A pick-six interception is just about the best thing a defensive player can do. Some players, however, never experience one over their entire career.
UCLA's Akeem Ayers got two of them last year. But that's not even the best part.
Ayers, an outside linebacker, wasn't in coverage when he made the plays. He produced his two pick-sixes while rushing the passer. Yes, he reached up and snagged balls that were intended to sail over his head.Joe Robbins/Getty Images
UCLA's Akeem Ayers has potential to be an all-conference player next season.
Against Oregon, he was right in quarterback Nate Costa's face when the ball was released from the back of the endzone. Ayers jumped, grabbed the ball and then showed the presence of mind -- and nimbleness -- to drop both feet in bounds before he fell out of the back of the endzone.

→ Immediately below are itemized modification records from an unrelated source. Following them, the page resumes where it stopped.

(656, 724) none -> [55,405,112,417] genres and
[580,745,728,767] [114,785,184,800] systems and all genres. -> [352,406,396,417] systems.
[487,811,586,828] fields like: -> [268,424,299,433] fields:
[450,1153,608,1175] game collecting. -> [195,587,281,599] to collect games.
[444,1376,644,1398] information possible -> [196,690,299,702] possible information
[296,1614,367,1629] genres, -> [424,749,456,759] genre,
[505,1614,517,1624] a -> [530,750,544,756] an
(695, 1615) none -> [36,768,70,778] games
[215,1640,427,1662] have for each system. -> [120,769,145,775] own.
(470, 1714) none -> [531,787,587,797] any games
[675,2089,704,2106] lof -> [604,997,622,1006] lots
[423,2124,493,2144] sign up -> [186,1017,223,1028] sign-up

Then, in the EagleBank Bowl against Temple, he added a new element, falling on his face as he charged out of his stance before leaping into the errant pass and jogging four yards for the TD.
While most would rate the Oregon play higher in degree of difficulty, Ayers prefers highlight No. 2.
"Just because of the whole situation, being down [UCLA trailed 21-20 at the time] and being in a bowl game," the rising junior explained.
Those are notable sentiments: Ayers cares more about the team's situation than his own spectacularness. That's the sort of team-first mentality the Bruins will need if they expect to take another step forward in year three under Rick Neuheisel.
While just about every Pac-10 team must replace key defensive players this spring, UCLA perhaps takes the hardest hits of all: It loses six starters, including three first-team All-Pac-10 players, including conference Defensive Player of the Year, defensive tackle Brian Price.
Of course, Ayers doesn't see it that way.
"We have a lot of young talent on defense," he said. "We lack playing experience, but as far as talent we have players who will step up in spring ball and fill the gaps."
Ayers ticks off linebacker sophomore Patrick Larimore, a candidate to replace Reggie Carter at middle linebacker, and sophomore defensive lineman Damien Holmes as two examples.
He could toss himself into the mix, though he's no newbie. Ayers ranked third on the Bruins in 2009 with 75 tackles, including 14.5 tackles for a loss, which ranked second on the team and fifth in the conference. Playmaking? He recorded six sacks, grabbed four interceptions, forced four fumbles and recovered two.
If you're looking for a defender to rise from mostly unknown to first-team All-Conference in 2010, Ayers might be your man.
But he's still got areas to improve. For all his instincts and athletic ability, the 6-foot-4, 252-pound Ayers has a tendency to freelance outside of his assignments in the specific defensive scheme, something that used to infuriate Carter.
"If the guy is not near the play or ball, Akeem doesn't always want to be bothered with it," Carter told the LA Times last year. "That's understandable when you're young. As you get older, you realize you have to work in the scheme. He could hurt us one day."
Ayers, who saw Carter as a mentor on and off the field, is as aware of this as anyone. When asked what he needs to do to ascend from young talent to star, he said, "It's not so much physical. It's more the mental aspect, getting the defense down pat."
Despite the new starters on defense, that may not be the side of the ball that most worries Bruins fans. The offense ranked ninth in the Pac-10 in scoring a year ago (22 points per game), and that's got to improve if the goal is to win more than seven games and to push into the top half of the conference standings.
Ayers said he's seen sophomore quarterback Kevin Prince working hard and taking a leadership role this offseason. As for the Bruins offensive line, which has been among the worst in the conference for the past three seasons, Ayers said he expects dramatic improvement.
"That's probably the least of my worries this season," he said.
Despite replacing several key starters, Ayers believes the Bruins are moving up in the Pac-10 and closing in on rival USC for one important reason.
"We have players who can play now," he said.